Il fatto che ieri l'Agenzia del Farmaco abbia ordinato di riprendere le iniezioni è una buona notizia ma ha definitivamente bollato la scelta della politica di sospenderle come un atto di paura e debolezza anziché di responsabilità. Se il premier si fosse ribellato ai diktat della Merkel e avesse continuato a vaccinare, imponendosi ai tedeschi, come fece quando da governatore della Bce pose fine alla speculazione sull'euro e all'austerità, diventando il salvatore della Ue, sarebbe uscito come un gigante dalla vicenda Astrazeneca, avrebbe ripreso il centro della scena europea come ai tempi d'oro e i sondaggi ora gratificherebbero lui e il governo.

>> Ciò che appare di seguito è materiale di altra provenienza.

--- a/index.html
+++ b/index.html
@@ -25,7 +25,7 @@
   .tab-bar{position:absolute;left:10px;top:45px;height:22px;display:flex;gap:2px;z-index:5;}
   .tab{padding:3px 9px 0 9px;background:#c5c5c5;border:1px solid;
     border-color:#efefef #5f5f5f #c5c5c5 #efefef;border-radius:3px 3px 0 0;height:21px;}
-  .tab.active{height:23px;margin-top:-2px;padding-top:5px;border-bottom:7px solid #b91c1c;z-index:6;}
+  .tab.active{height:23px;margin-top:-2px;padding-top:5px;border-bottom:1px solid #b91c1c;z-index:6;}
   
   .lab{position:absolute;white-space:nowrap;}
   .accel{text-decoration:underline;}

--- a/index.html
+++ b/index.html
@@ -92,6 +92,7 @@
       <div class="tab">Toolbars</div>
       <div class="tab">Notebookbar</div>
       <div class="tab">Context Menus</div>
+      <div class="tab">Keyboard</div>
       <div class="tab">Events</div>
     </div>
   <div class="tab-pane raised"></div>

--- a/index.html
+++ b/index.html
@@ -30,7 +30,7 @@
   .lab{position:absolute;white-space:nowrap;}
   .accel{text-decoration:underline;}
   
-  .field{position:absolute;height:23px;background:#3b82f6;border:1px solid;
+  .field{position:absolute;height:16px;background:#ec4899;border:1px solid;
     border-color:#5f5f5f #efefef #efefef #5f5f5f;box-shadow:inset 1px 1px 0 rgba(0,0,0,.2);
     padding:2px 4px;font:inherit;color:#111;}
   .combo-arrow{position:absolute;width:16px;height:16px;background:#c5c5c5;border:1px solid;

Purtroppo, da Palazzo Chigi è più difficile puntare i piedi che da Francoforte, SuperMario si è rivelato succube e la sua immagine ne ha risentito.

 

 

Ora risalire è arduo, servono fatti, non parole. Ieri era il giorno della retorica nazionale, dedicato ai morti dell'epidemia. Draghi è andato doverosamente a Bergamo, dove Conte si era visto una sola volta, a tarda sera, e ha parlato. «Lo Stato c'è, l'Italia ha voglia di rialzarsi» ha detto.

Vera la seconda, più discutibile la prima. Ha anche aggiunto un «mai più», che suona come un rimprovero ai predecessori e un «ci vaccineremo indipendentemente dall'Ema», che è una toppa peggio del buco, perché ormai il danno è fatto, gli italiani sono spaventati e l'autonomia di scelta è compromessa. Il premier parla poco. Questo è un merito. La circostanza che lo faccia solo nelle ricorrenze ufficiali non è però una giustificazione per limitarsi a dire banalità. Chi parla poco viene ascoltato di più, il presidente non sprechi le cartucce della comunicazione come il suo governo ha invece sprecato le preziose fiale di Astrazeneca.